Chapel Language Blog

This installment of our 7 Questions for Chapel Users series represents our first tag-team interview, in which we talk with not one but two Chapel users. Tiago Carneiro and Guillaume Helbecque are the principal developers of ChOp—the Chapel-based Optimization Project—which focuses on solving combinatorial branch-and-bound computations. Read on to learn more about their work and experiences with Chapel!

1. Who are you?

Tiago: My name is Tiago Carneiro, and I specialize in High-Performance Computing (HPC), having gained experience at research institutions such as INRIA, Huawei, and Imec. In late 2018, I initiated a research project with Professor Nouredine Melab at INRIA-Lille, France, which eventually grew into the Chapel-based Optimization Project (ChOp).
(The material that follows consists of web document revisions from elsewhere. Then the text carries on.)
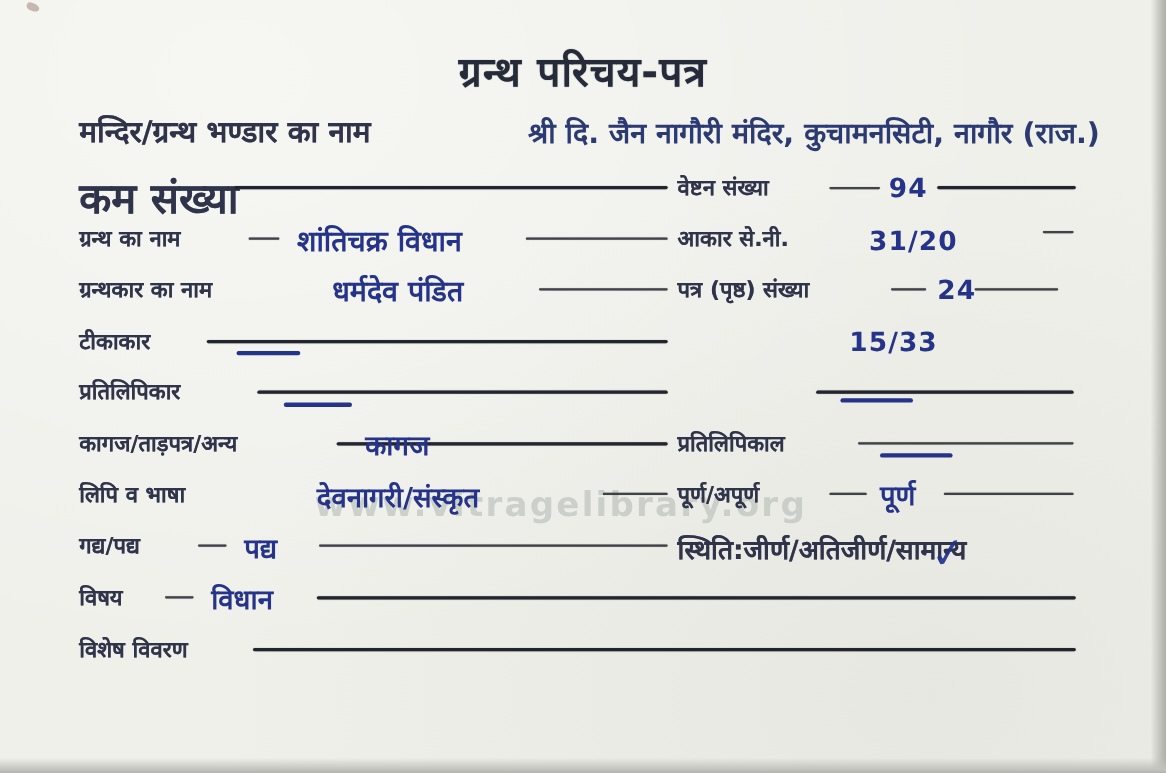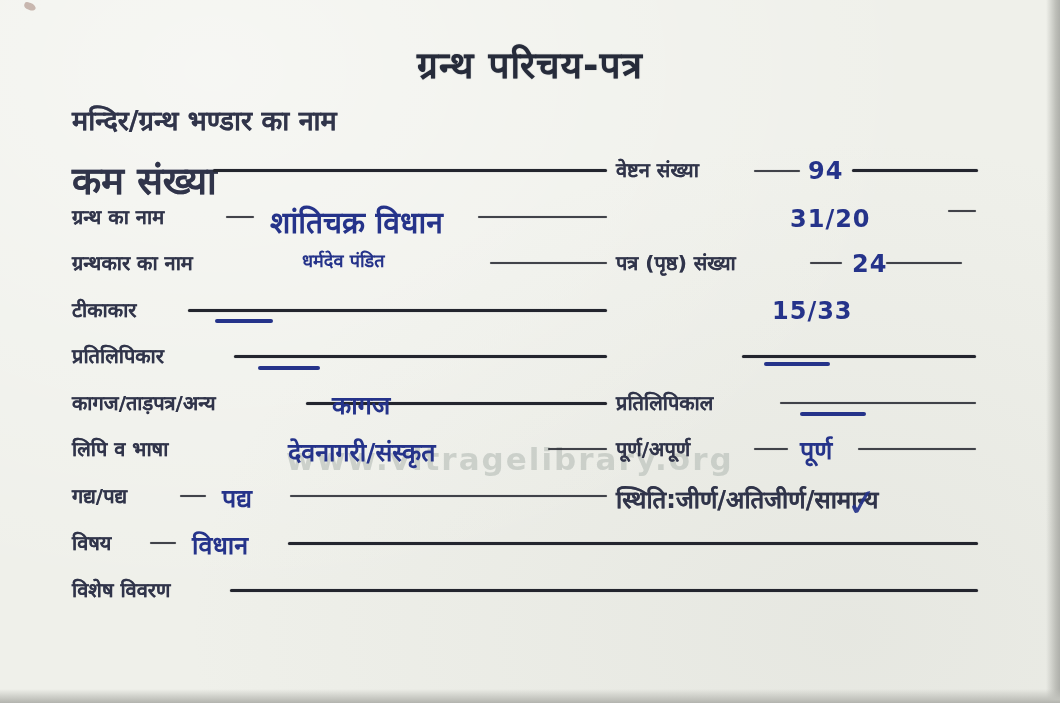"श्री दि. जैन नागौरी मंदिर," span.val { html: none -> <span>श्री दि. जैन नागौरी मंदिर, कुचामनसिटी, नागौर (राज.)</span> }
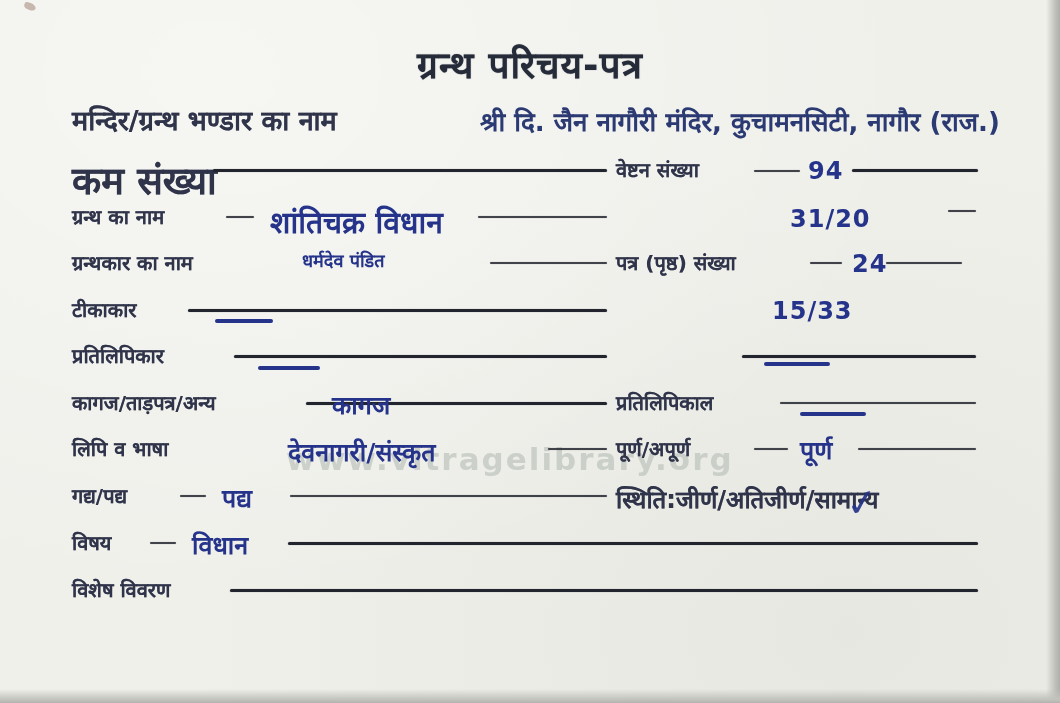"शांतिचक्र विधान" span.val { font-size: 30px -> 26px }
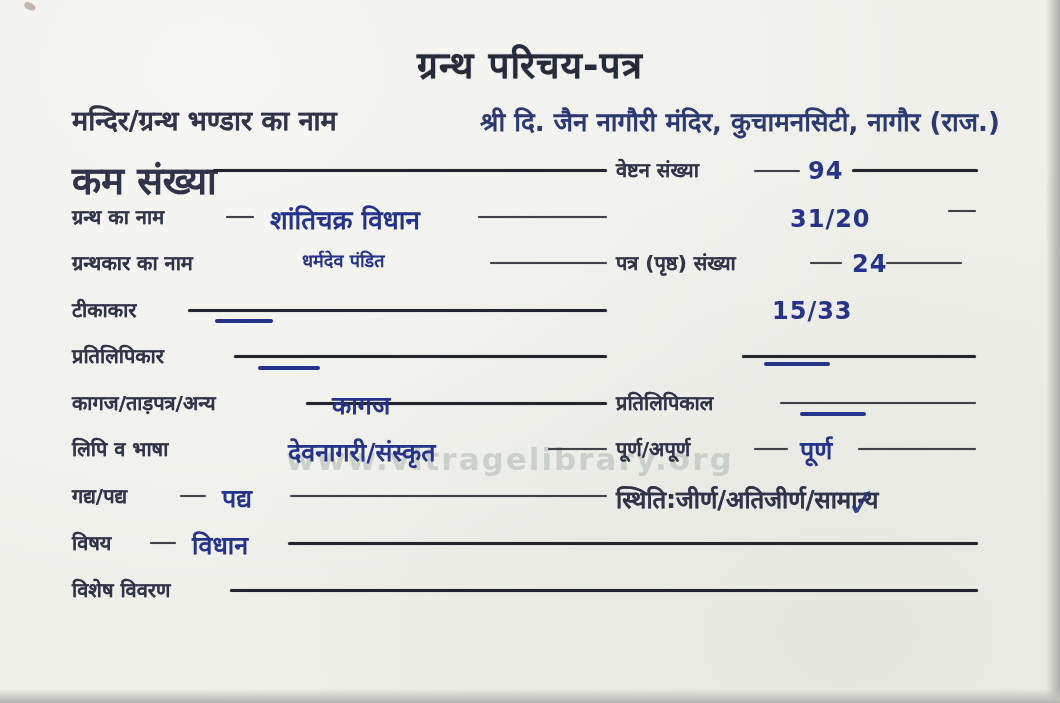"आकार से.नी." span.lbl { html: none -> <span>आकार से.नी.</span> }
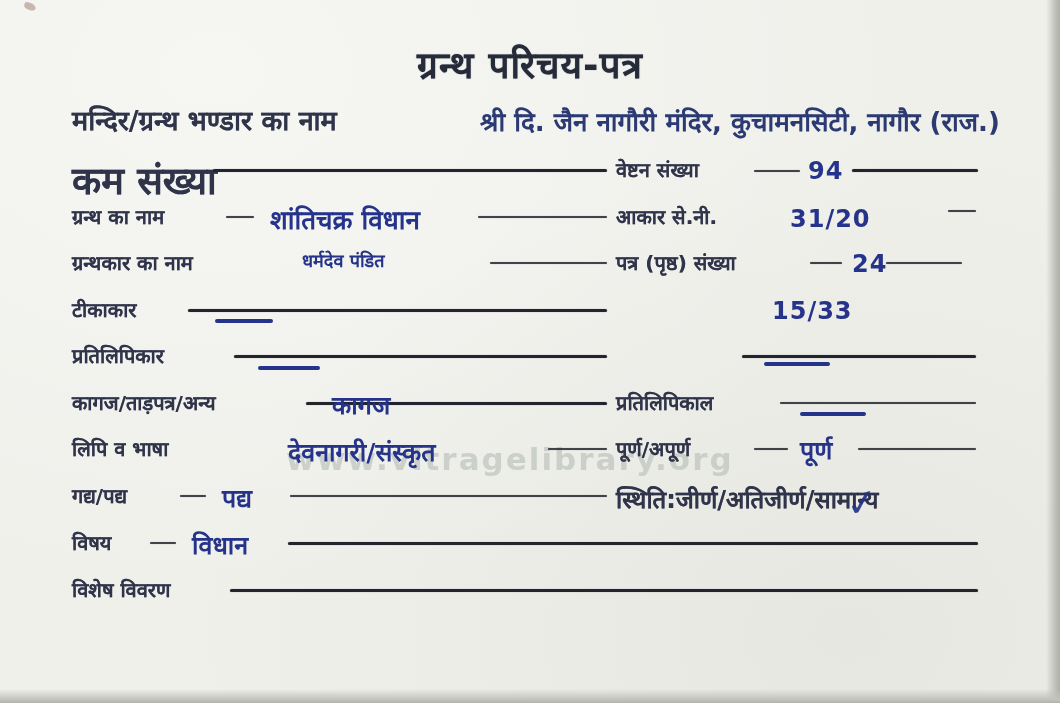"धर्मदेव पंडित" span.val { font-size: 18px -> 26px }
Guillaume: My name is Guillaume Helbecque, and I am currently a postdoctoral researcher in France, working within the INRIA BONUS research team (Big Optimization aNd Ultra-Scale Computing). I hold an academic background in applied mathematics and high-performance computing, and I recently completed my Ph.D. at the University of Lille, under the partial supervision of Professor Nouredine Melab.

2. What do you do? What problems are you trying to solve?

Tiago: Since the late 2000s, I’ve been dedicated to researching parallel computing for solving combinatorial optimization problems. Initially, my work focused on peer-to-peer networks, primarily utilizing Java and the JXTA protocol.

Later, during my undergraduate years, as CUDA-capable GPUs became more accessible in Brazil, I shifted my research. I began exploring the application of GPUs to exact optimization methods like Backtracking and Branch-and-Bound, adapting traditional optimization algorithms for these new architectures.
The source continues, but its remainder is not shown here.